Find the line holding "- Experiences in Viva Republica (Toss)" in the entries below. Give it again exactly, along with every line after it up to and including the line holding "- Toss Uss Card".
·····
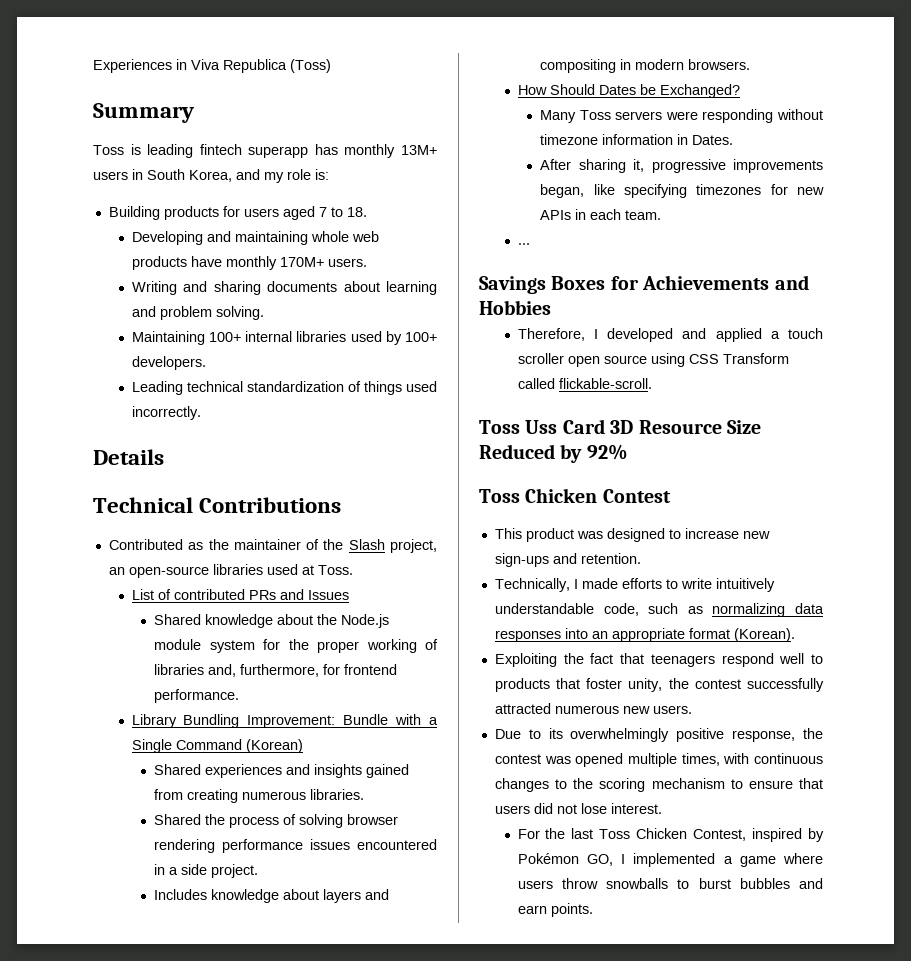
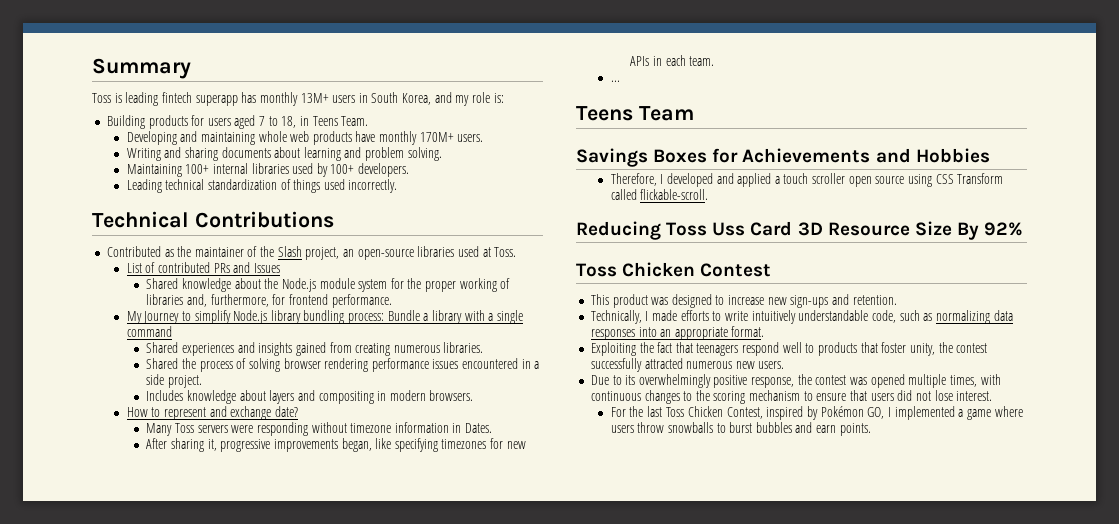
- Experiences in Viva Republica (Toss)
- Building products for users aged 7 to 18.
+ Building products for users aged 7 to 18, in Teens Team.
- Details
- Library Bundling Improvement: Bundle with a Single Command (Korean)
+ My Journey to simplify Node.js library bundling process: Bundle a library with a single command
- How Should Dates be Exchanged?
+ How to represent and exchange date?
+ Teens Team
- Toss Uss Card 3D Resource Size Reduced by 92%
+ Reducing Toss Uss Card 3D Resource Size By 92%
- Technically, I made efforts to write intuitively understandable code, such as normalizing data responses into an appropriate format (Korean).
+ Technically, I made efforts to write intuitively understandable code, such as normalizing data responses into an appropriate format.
·····
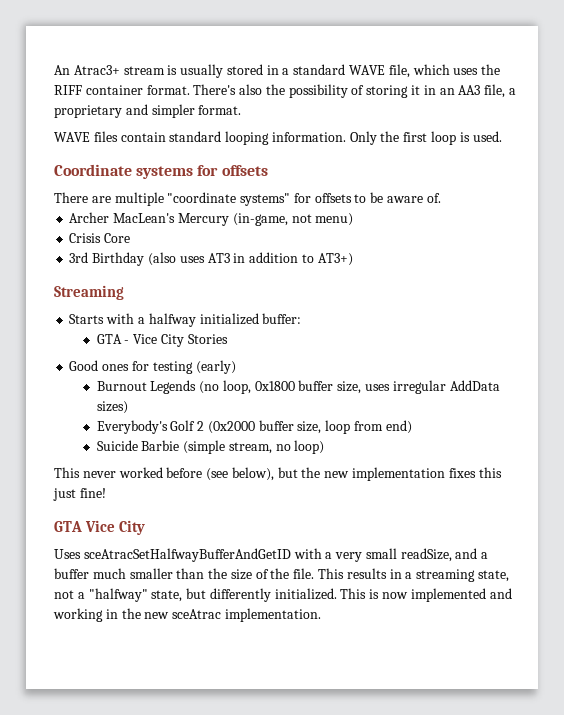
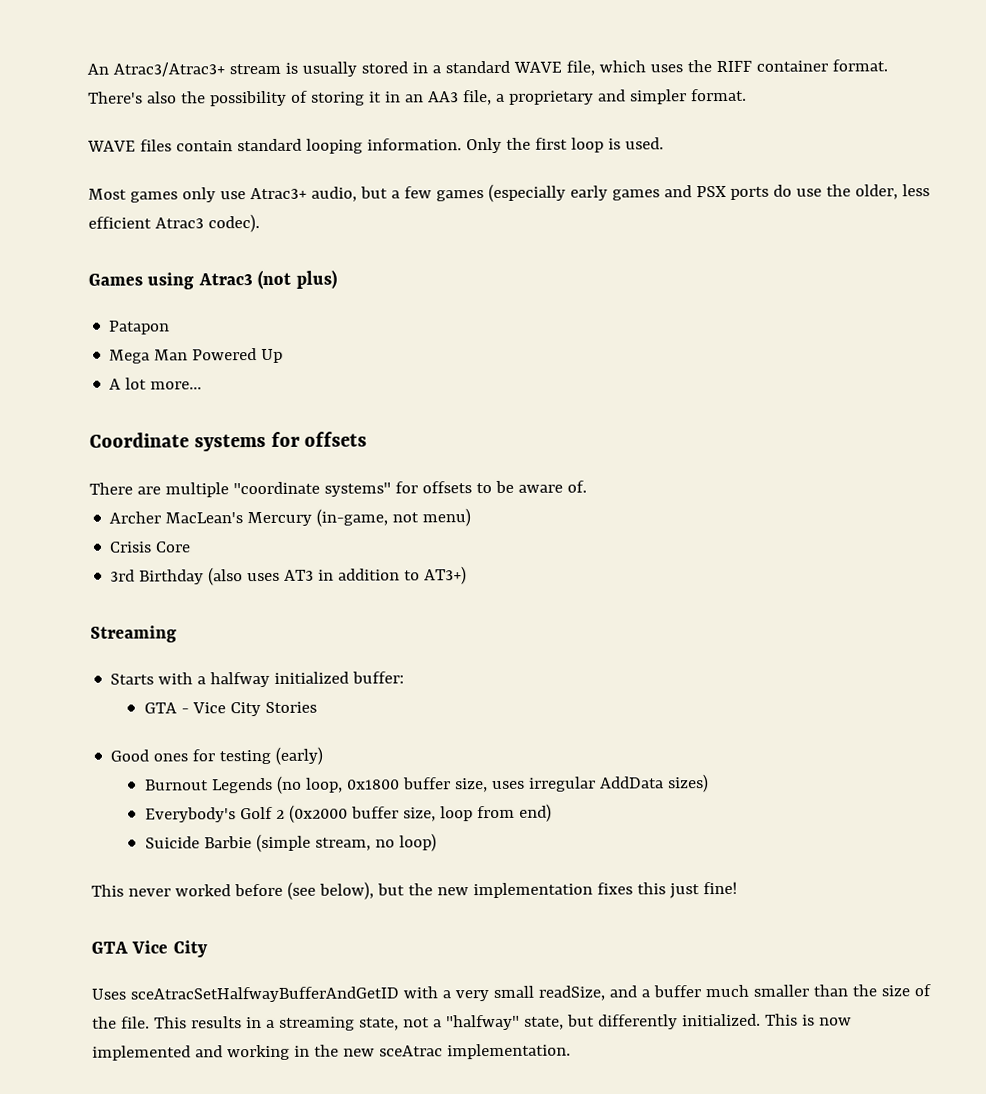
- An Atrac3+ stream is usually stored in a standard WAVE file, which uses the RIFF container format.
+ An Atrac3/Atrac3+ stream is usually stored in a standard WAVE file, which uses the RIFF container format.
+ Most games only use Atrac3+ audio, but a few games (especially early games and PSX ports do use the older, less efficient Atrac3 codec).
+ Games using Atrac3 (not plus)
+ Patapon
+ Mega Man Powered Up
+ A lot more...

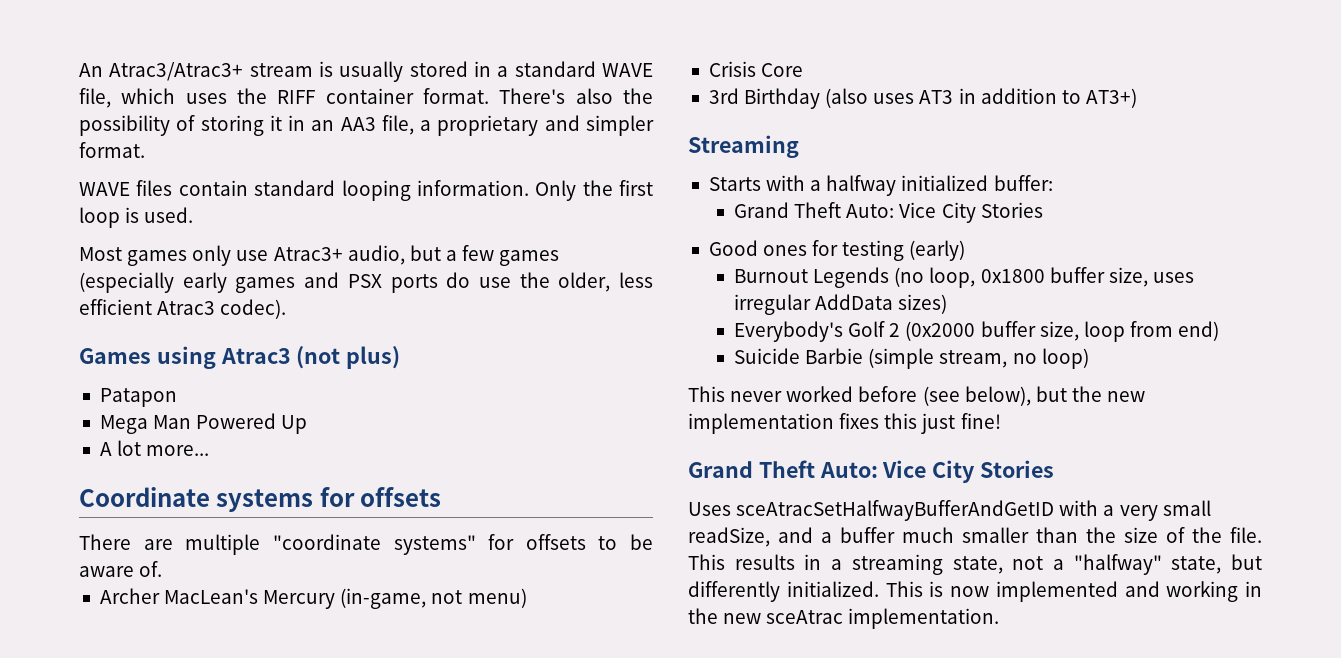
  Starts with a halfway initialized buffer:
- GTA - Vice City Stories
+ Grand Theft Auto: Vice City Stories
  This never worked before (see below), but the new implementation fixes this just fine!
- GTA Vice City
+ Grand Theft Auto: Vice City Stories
·····
**SOLUTION TO THIS PROBLEM:**
- Experiences in Viva Republica (Toss)
- Building products for users aged 7 to 18.
+ Building products for users aged 7 to 18, in Teens Team.
- Details
- Library Bundling Improvement: Bundle with a Single Command (Korean)
+ My Journey to simplify Node.js library bundling process: Bundle a library with a single command
- How Should Dates be Exchanged?
+ How to represent and exchange date?
+ Teens Team
- Toss Uss Card 3D Resource Size Reduced by 92%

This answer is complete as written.